*** Opening Data for review ***

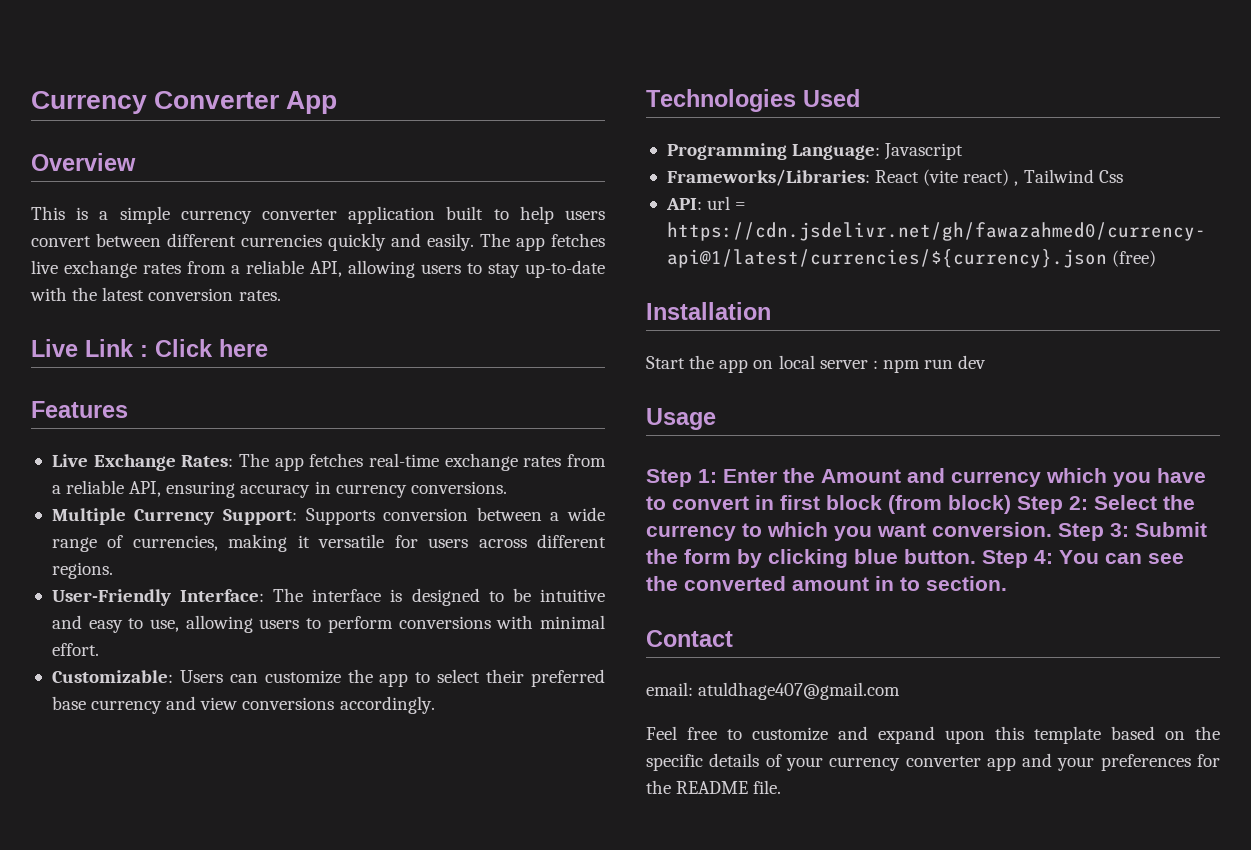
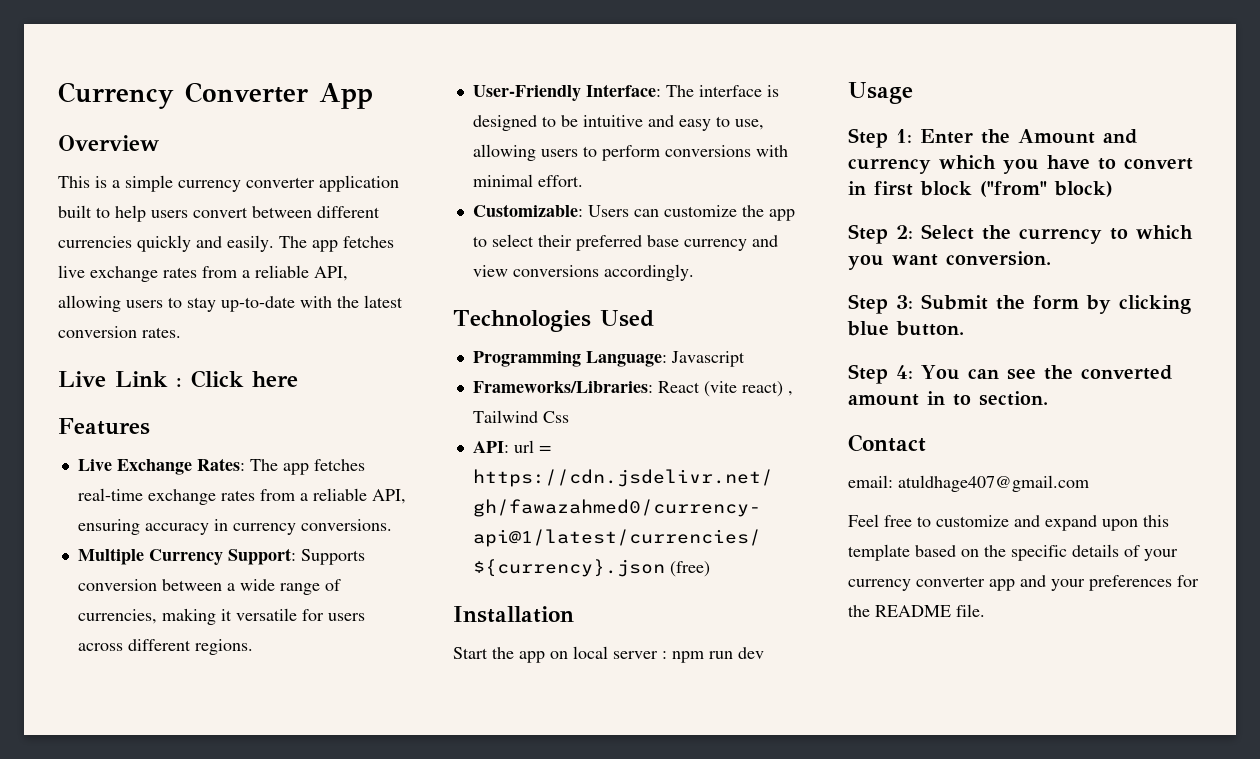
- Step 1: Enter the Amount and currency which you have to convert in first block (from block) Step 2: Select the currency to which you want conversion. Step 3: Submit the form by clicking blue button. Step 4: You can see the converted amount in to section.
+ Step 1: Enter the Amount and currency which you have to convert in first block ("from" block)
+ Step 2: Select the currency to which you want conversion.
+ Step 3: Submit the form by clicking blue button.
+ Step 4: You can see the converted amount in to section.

*** Closing Data for review ***

**What is expected:**
The answer must match the entries above line for line, with the pictures dropped.

**Response for this exercise:**
- Step 1: Enter the Amount and currency which you have to convert in first block (from block) Step 2: Select the currency to which you want conversion. Step 3: Submit the form by clicking blue button. Step 4: You can see the converted amount in to section.
+ Step 1: Enter the Amount and currency which you have to convert in first block ("from" block)
+ Step 2: Select the currency to which you want conversion.
+ Step 3: Submit the form by clicking blue button.
+ Step 4: You can see the converted amount in to section.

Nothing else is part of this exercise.